Przy wysokich ustawieniach poziomu jasności - nawet gdy słońce pada na ekran - jest on czytelny, z kolei ograniczenie jasności pozwala na korzystanie z urządzenia w nocy.
Funkcja Air View znana z poprzednich urządzeń Samsunga pozwala na użytkowanie ekranu bez jego dotykania. Jest to ciekawy sposób użytkowania telefonu, ale mimo wszystko używanie rysika i tak jest wygodniejsze.
Rysik S Pen pozwala na precyzyjną i komfortową obsługę Note’a. Jego wymiary oraz kształt zostały dobrze dobrane, dzięki czemu sprawdza się on w codziennym użytkowaniu różnych aplikacji. S Pen to jeden z głównych atutów GALAXY Note 4, którego będzie mi teraz brakowało w moim smartfonie.
Dla osób lubiących porządek jest to także idealne rozwiązanie - dzięki korzystaniu z rysika ekran naszego urządzenia jest po prostu czystszy.
Rysik posiada wymienne końcówki, które możemy zmieniać za pomocą dołączonych szczypców. Dobrze, że producent na start dodaje zapasowe końcówki podczas dłuższego użytkowania zapewne konieczna będzie jej wymiana.
Oprogramowanie rysika jest całkiem zaawansowane, przy czym jest przejrzyste i proste w obsłudze.
Samo użytkowanie rysika przypomina odrobinę korzystanie z myszki komputerowej, dla przykładu - zaznaczanie tekstu odbywa się poprzez naciśnięcie i przeciągnięcie rysikiem nad danym tekstem.
Wyciągnięcie rysika z telefonu powoduje wyświetlenie się informacji o jego wyjęciu wraz z pojawieniem się kołowego menu z funkcjami S Pena. Co ciekawe powoduje to także automatyczne odblokowanie telefonu. Możemy oczywiście zmienić te reakcje, ale standardowe ustawienia reakcji na wyjęcie rysika mi odpowiadały.
Aby wywołać menu rysika możemy go także zbliżyć do ekranu i nacisnąć przycisk umieszczony na nim.

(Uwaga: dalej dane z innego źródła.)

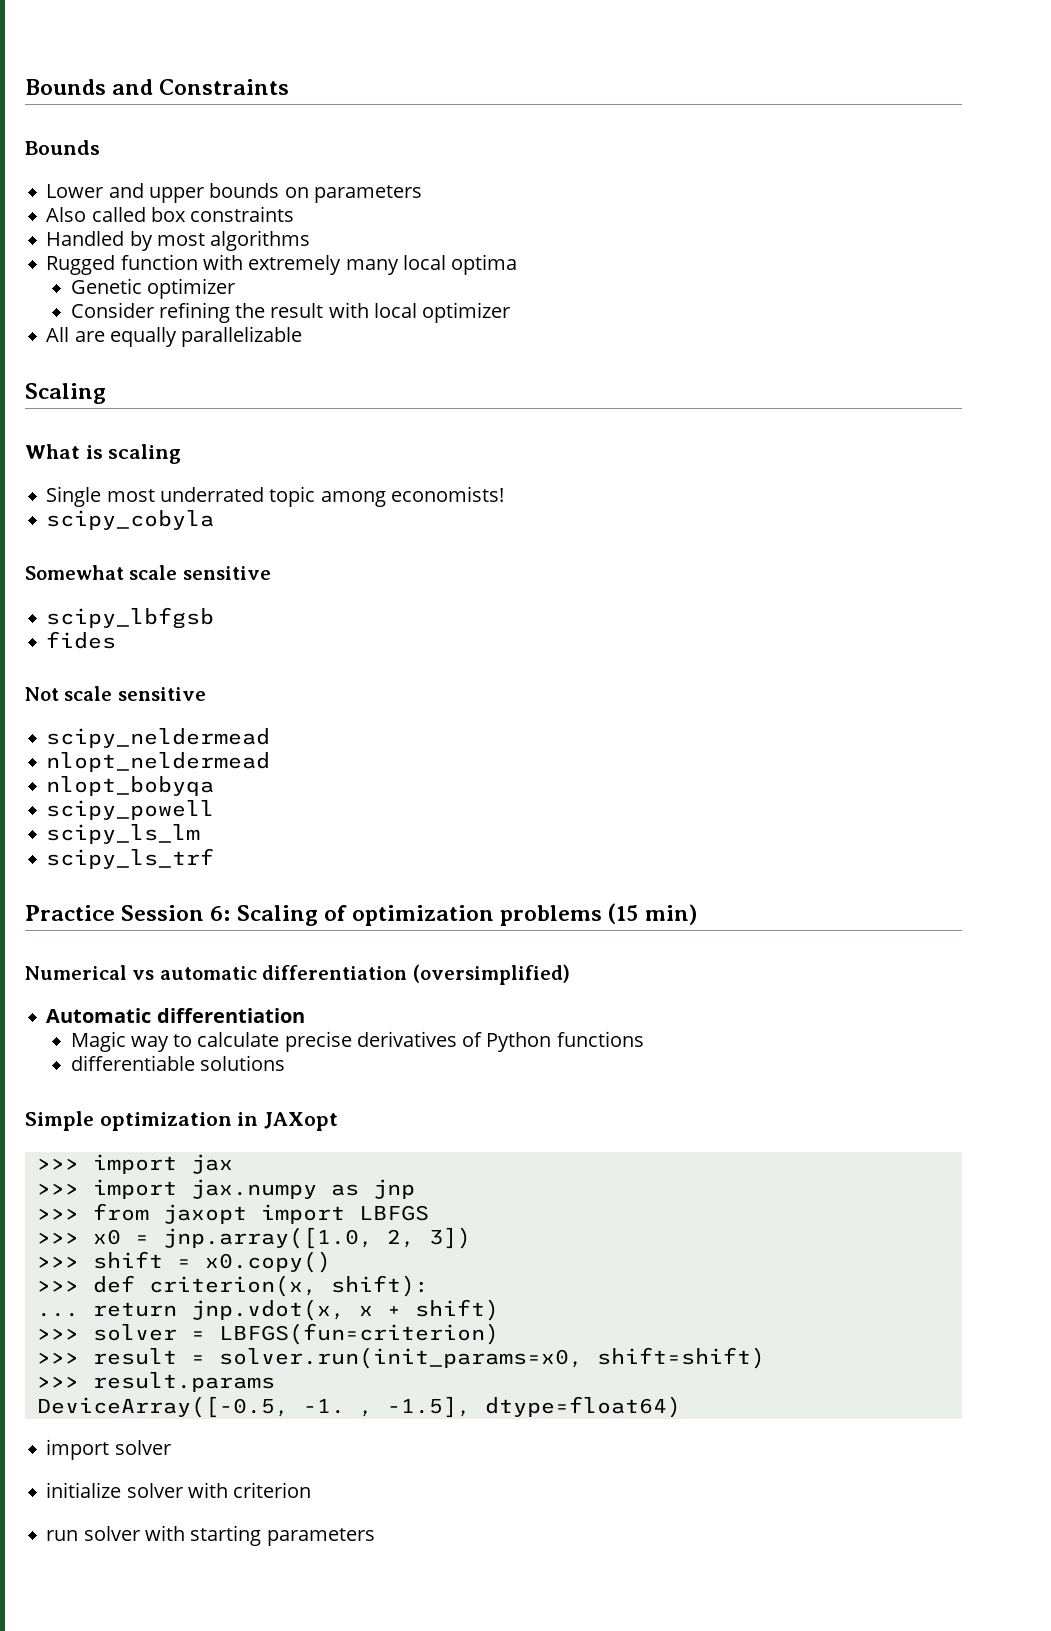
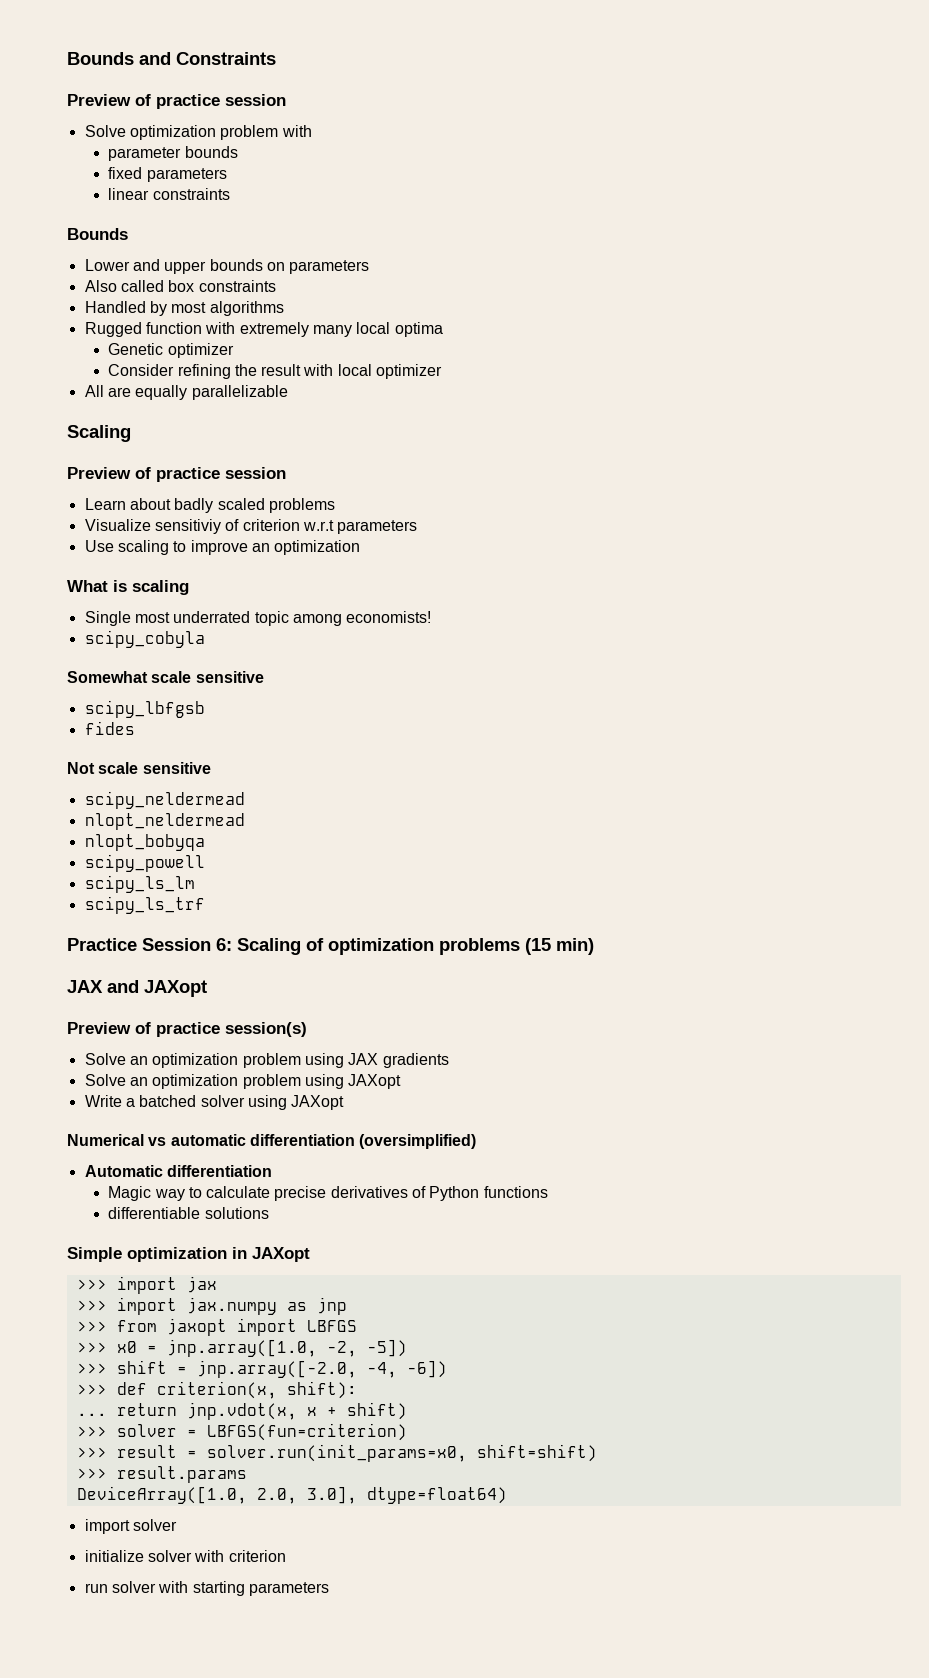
  Bounds and Constraints
+ Preview of practice session
+ Solve optimization problem with
+ parameter bounds
+ fixed parameters
+ linear constraints
  All are equally parallelizable
  Scaling
+ Preview of practice session
+ Learn about badly scaled problems
+ Visualize sensitiviy of criterion w.r.t parameters
+ Use scaling to improve an optimization
+ JAX and JAXopt
+ Preview of practice session(s)
+ Solve an optimization problem using JAX gradients
+ Solve an optimization problem using JAXopt
+ Write a batched solver using JAXopt
- >>> x0 = jnp.array([1.0, 2, 3])
+ >>> x0 = jnp.array([1.0, -2, -5])
- >>> shift = x0.copy()
+ >>> shift = jnp.array([-2.0, -4, -6])
- DeviceArray([-0.5, -1. , -1.5], dtype=float64)
+ DeviceArray([1.0, 2.0, 3.0], dtype=float64)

Owe menu oferuje następujące opcje:
- Notatka z akcji – otwiera ekran notatki, w której możemy pisać za pomocą rysika, a następnie skorzystać z tej treści za pomocą np. wiadomości,
- Inteligentny wybór – tworzenie prostokątnych wycinków obrazu,
- Przycinanie obrazu – odręczne zaznaczanie obszaru do zapisania,
- Pisanie po ekranie – tworzy zrzut ekranu i umożliwia pisanie po nim.
System rozpoznawania pisma odręcznego działa zaskakująco dobrze. Nawet osoby z tzw. lekarskim pismem nie powinny mieć problemów – konwerter działa bez zarzutów.
Samsung swoje urządzenie wyposażył w nakładkę graficzną TouchWiz, która nastawiona jest na multitasking. Głównie miało to znaczenie, gdy urządzenie pracowało pod kontrolą systemu w wersji 4.4. Obecnie znaczna część tych funkcji jest już w systemie Android 5.0. Koreańskiemu producentowi jak widać śpieszyło się aby jego urządzenie było jak najbardziej użytkowe od samego początku. Tym samym mamy do dyspozycji karty opatrzone ikonką pracy w trybie podzielonego ekranu, czy możliwość przenoszenie treści pomiędzy aplikacjami.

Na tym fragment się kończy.